Çinli yazar Yan Lianke, gençlik yıllarında üniversiteye gitmek yerine orduya katılmış ve yazar olmaya da bu zamanlarda karar vermiş. Ordu görevi sırasında yazdığı eserlerinde askeri izler varken, sivil hayata geçtikten sonra yazdığı roman ve öykülerinde Çin kırsal yaşamını konu almış. Kendisi Çin Hükümeti tarafından yasaklanan yazarlardan birisiymiş bu arada.

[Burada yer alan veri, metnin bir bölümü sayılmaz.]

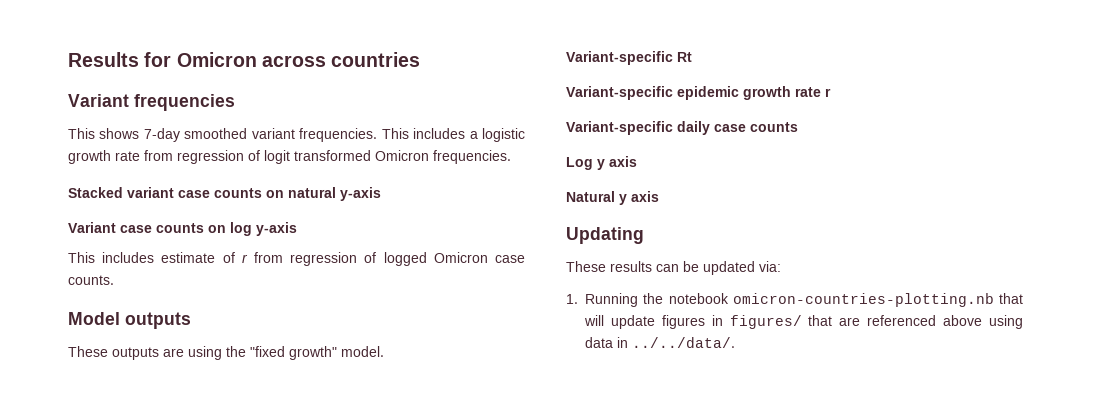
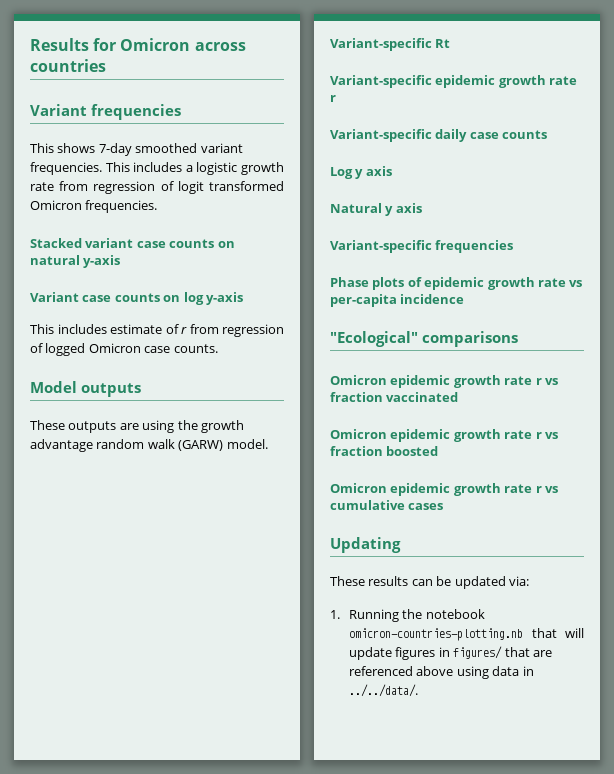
[250,346,337,360] "fixed growth" -> [200,420,244,433] [30,439,224,452] growth advantage random walk (GARW)
(659, 196) none -> [330,240,514,253] [330,277,583,290] [330,294,465,307] [330,331,518,347] [330,375,558,388] [330,392,459,402] [330,429,558,442] [330,446,439,456] [330,483,558,496] [330,500,444,510] // Variant-specific frequencies // Phase plots of epidemic growth rate vs per-capita incidence // "Ecological" comparisons // Omicron epidemic growth rate r vs fraction vaccinated // Omicron epidemic growth rate r vs fraction boosted // Omicron epidemic growth rate r vs cumulative cases

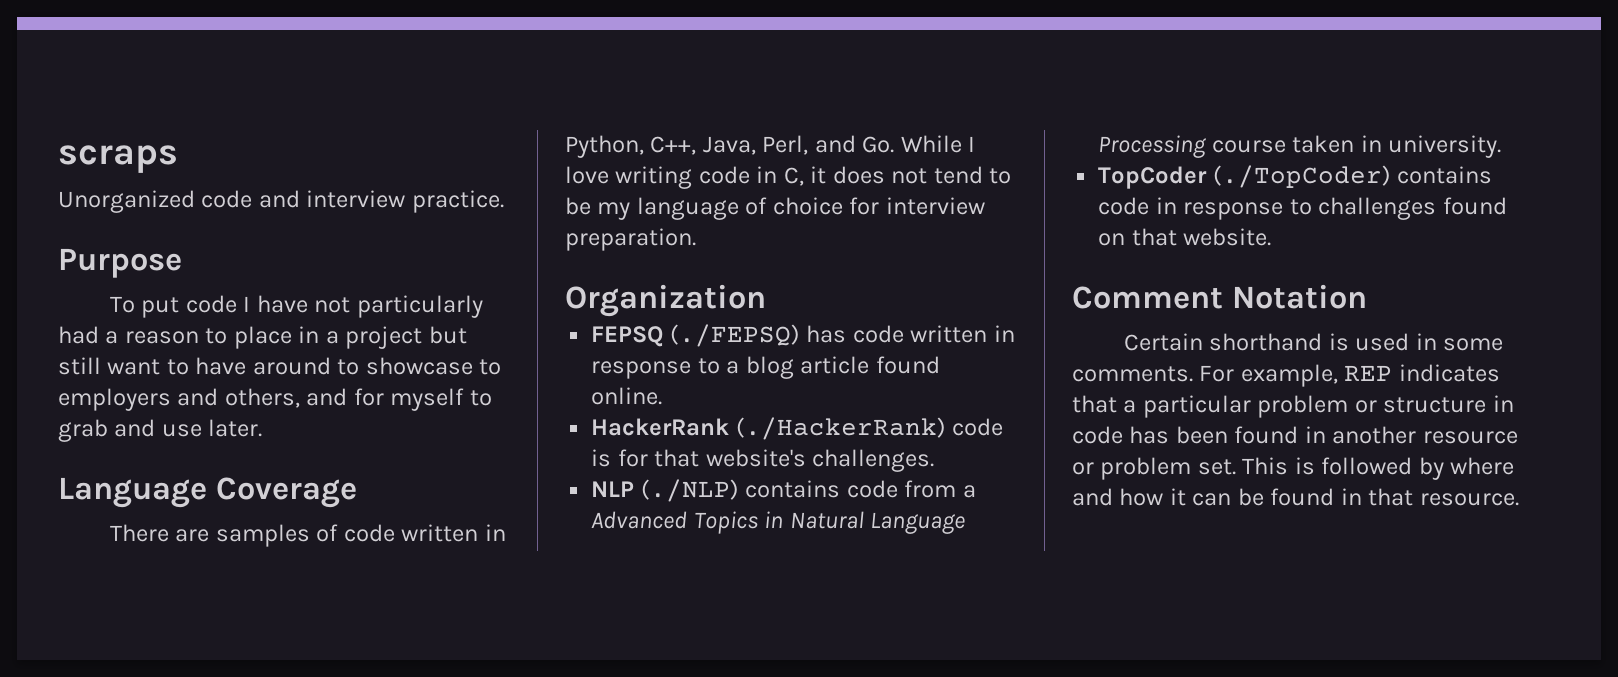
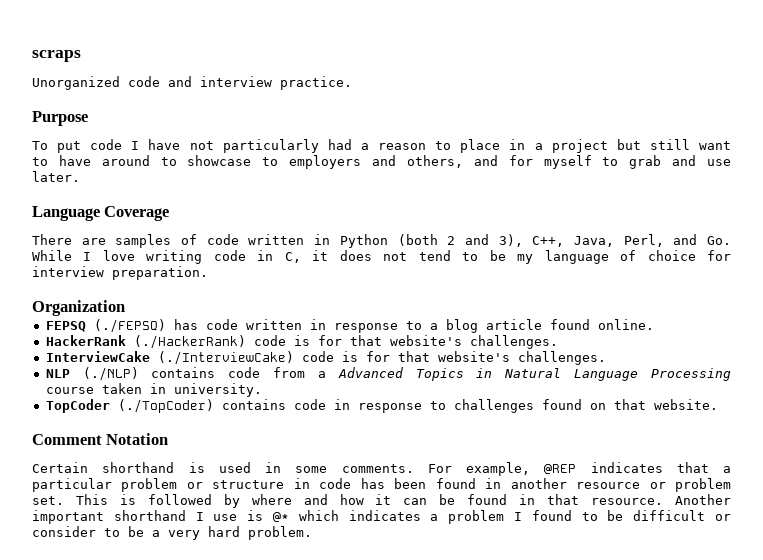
[565,135,644,158] Python, -> [339,234,523,248] Python (both 2 and 3),
(935, 460) none -> [45,351,606,365] // InterviewCake (./InterviewCake) code is for that website's challenges.
[1344,365,1393,381] REP -> [544,464,577,474] @REP
(1519, 499) none -> [674,494,731,505] [32,510,731,524] [32,526,312,540] Another important shorthand I use is @* which indicates a problem I found to be difficult or consider to be a very hard problem.

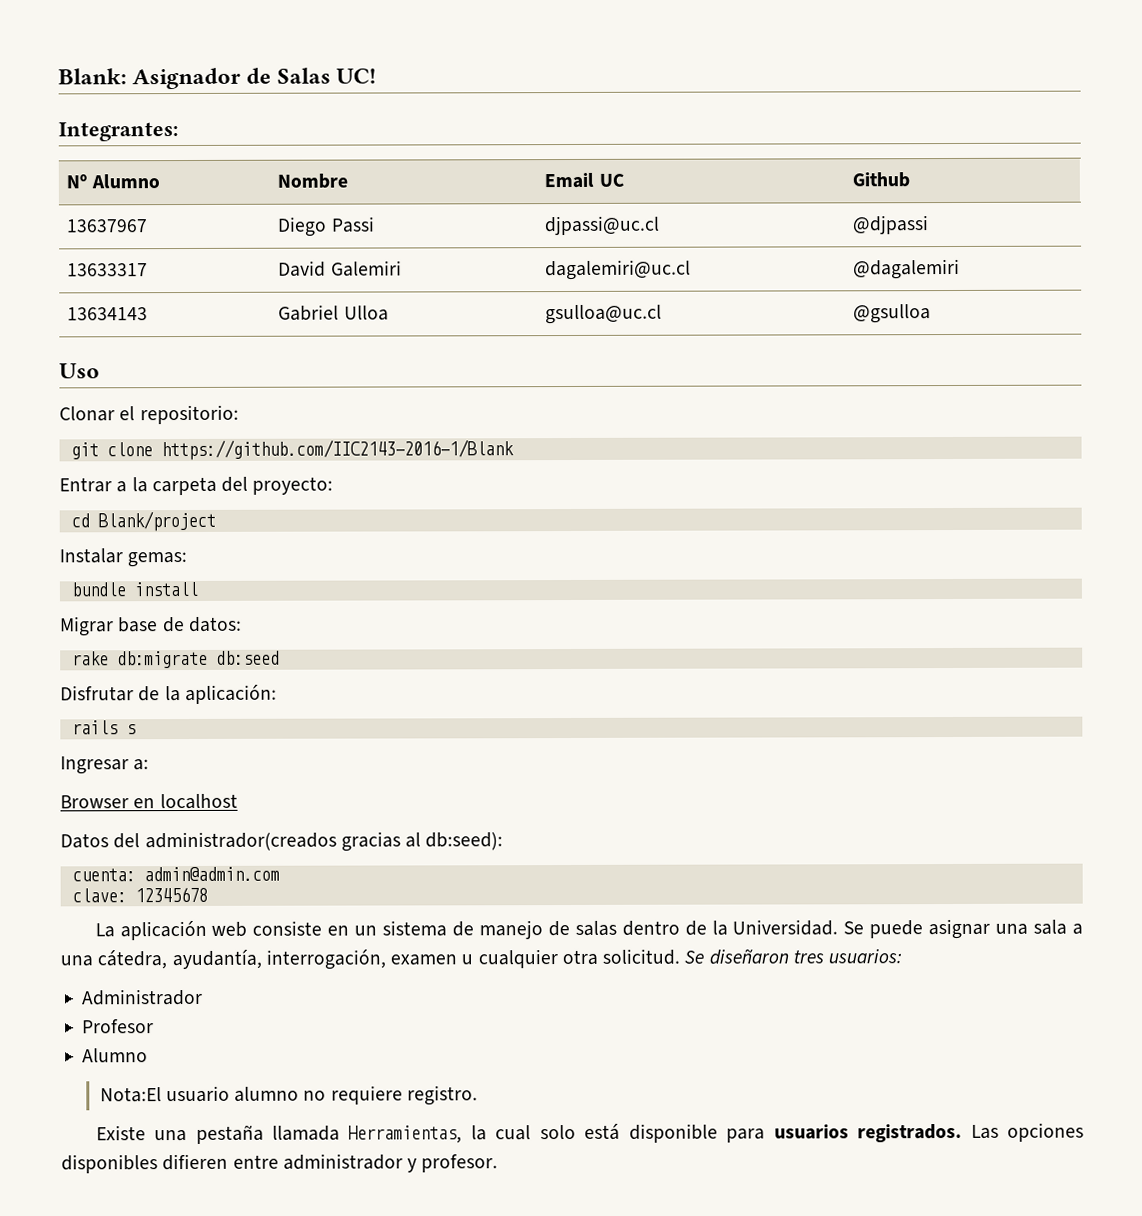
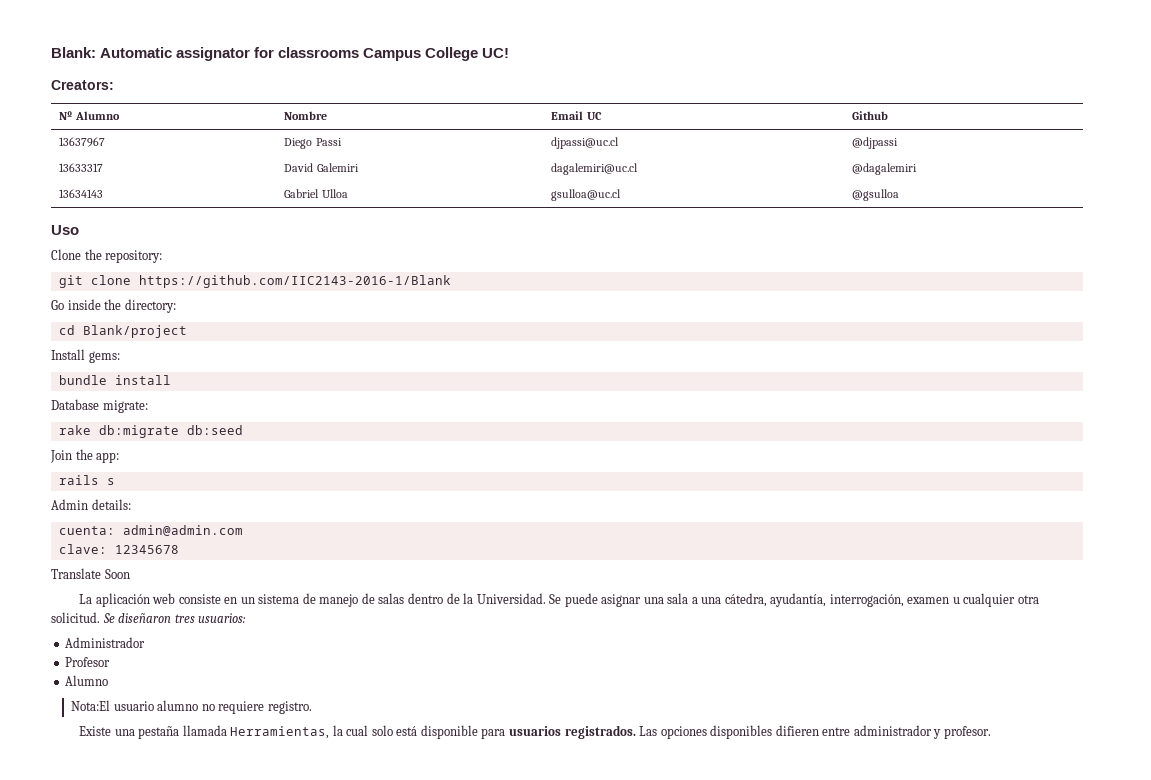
[132,67,331,90] Asignador de Salas -> [100,47,479,61] Automatic assignator for classrooms Campus College
[58,122,179,142] Integrantes: -> [51,80,114,90] Creators:
[59,404,239,425] Clonar el repositorio: -> [51,249,163,263] Clone the repository:
[59,476,334,496] Entrar a la carpeta del proyecto: -> [51,299,176,313] Go inside the directory:
[59,548,188,568] Instalar gemas: -> [51,349,120,363] Install gems:
[60,616,242,637] Migrar base de datos: -> [51,399,148,413] Database migrate:
[60,684,277,705] [71,720,136,735] [60,756,150,775] [60,793,238,810] [60,831,504,852] Disfrutar de la aplicación: // rails s // Ingresar a: // Browser en localhost // Datos del administrador(creados gracias al db:seed): -> [50,449,120,463] [58,475,115,485] [51,499,131,510] Join the app: // rails s // Admin details:
(208, 894) none -> [51,568,130,579] // Translate Soon

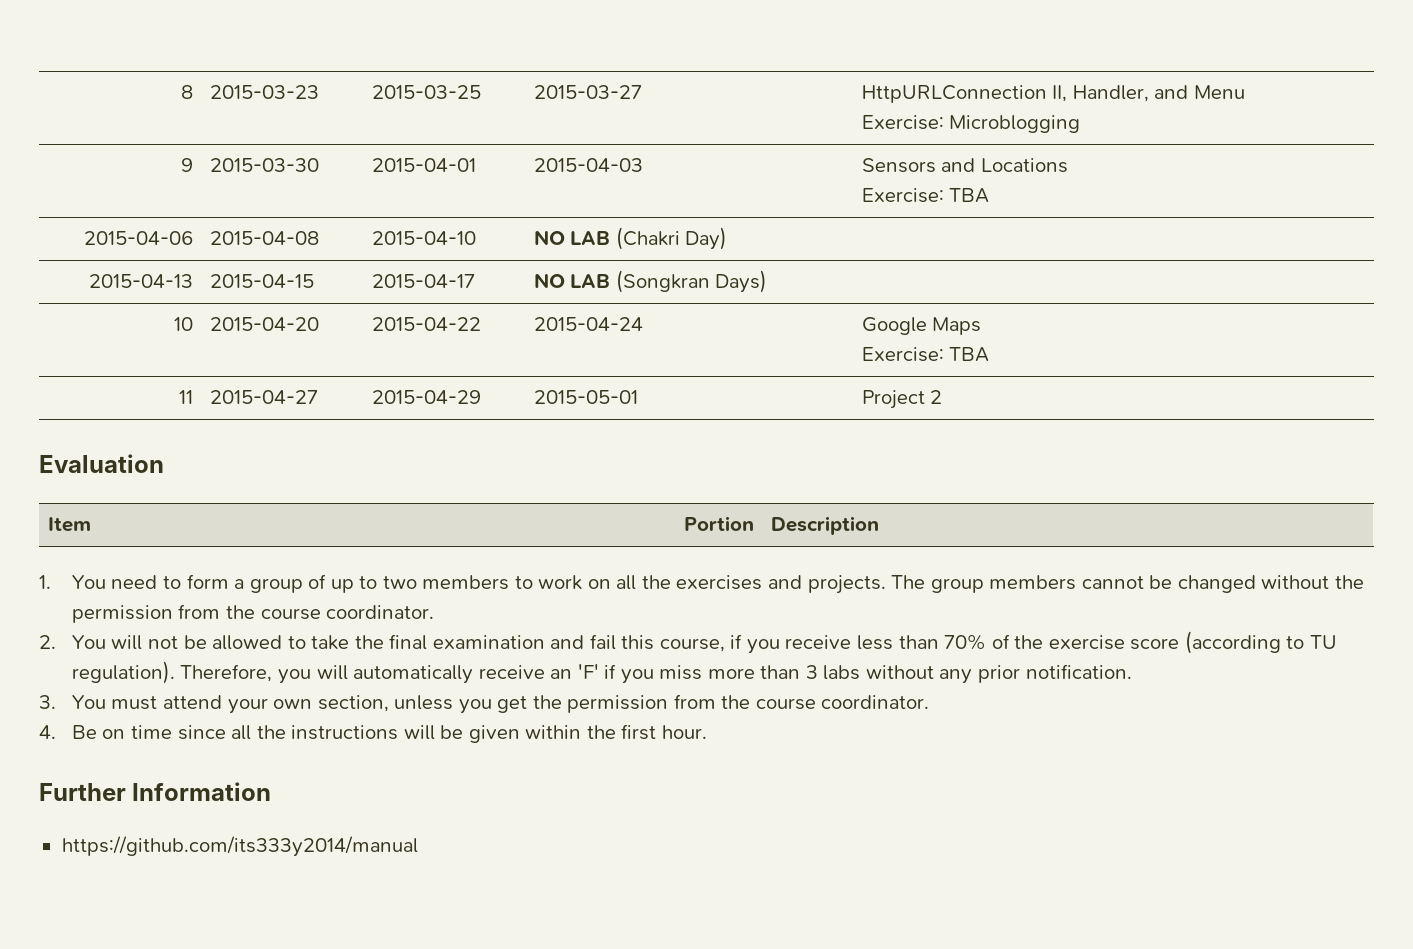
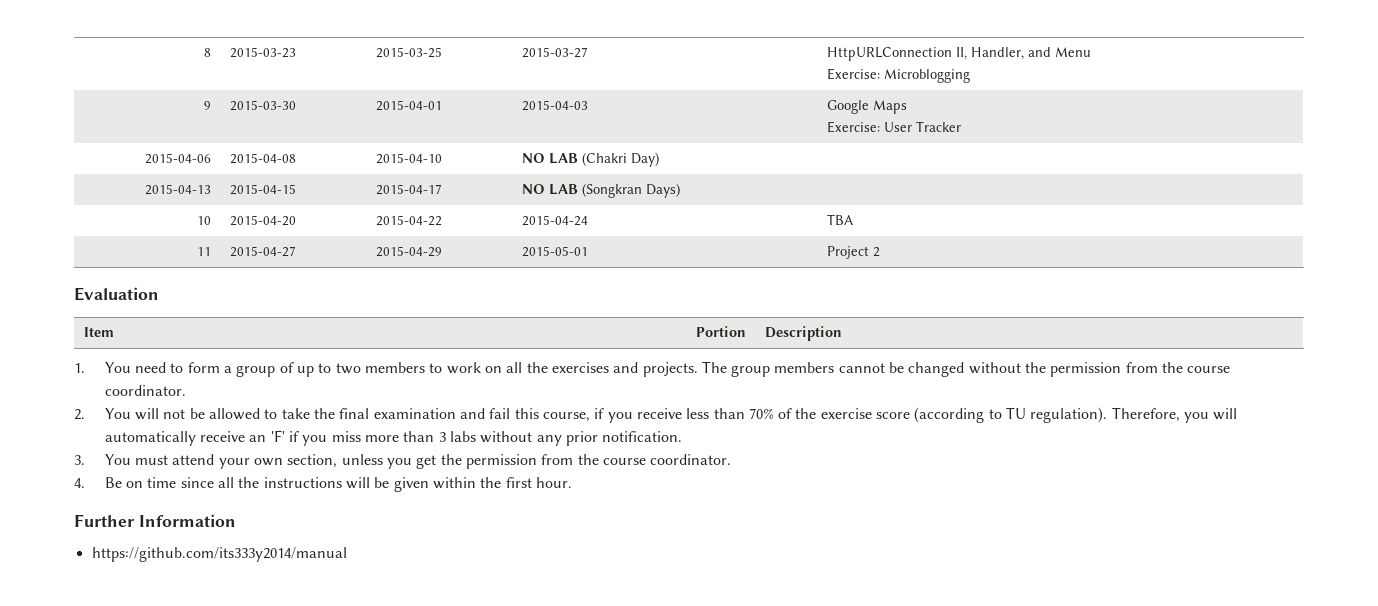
[861,158,1068,173] [861,188,990,203] Sensors and Locations // Exercise: TBA -> [827,100,908,114] [827,121,962,133] Google Maps // Exercise: User Tracker
[861,317,982,335] [861,347,944,362] Google Maps // Exercise: -> (589, 220) none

Kitabımız Balou Sıradağları’nda yaşayan ihtiyar bir adam ve köpeğinin korkunç kuraklıkla mücadelesini anlatıyor. Balou’da öyle bir kuraklık oluyor ki İhtiyar ve köpeği Kör dışında tek bir canlı kalmayıncaya kadar köyden herkes göç ediyor. Yiyecek tek bir lokma yemek hatta bir tohum dahi kalmıyor. İhtiyar’ın umudu ise tarlasında küçücük bir filiz veren mısırın büyümesi ve sonraki yıl için tohumluk olması. Kitabın aslında her noktasında umudun izlerini görüyoruz. İhtiyar’ın Kör’le beraber hayatta kalma umudu, mısırı büyütebilme umudu, yemek ve su bulabilme umudu, öleceklerse bile bir gün olsun fazla yaşabilme umudu…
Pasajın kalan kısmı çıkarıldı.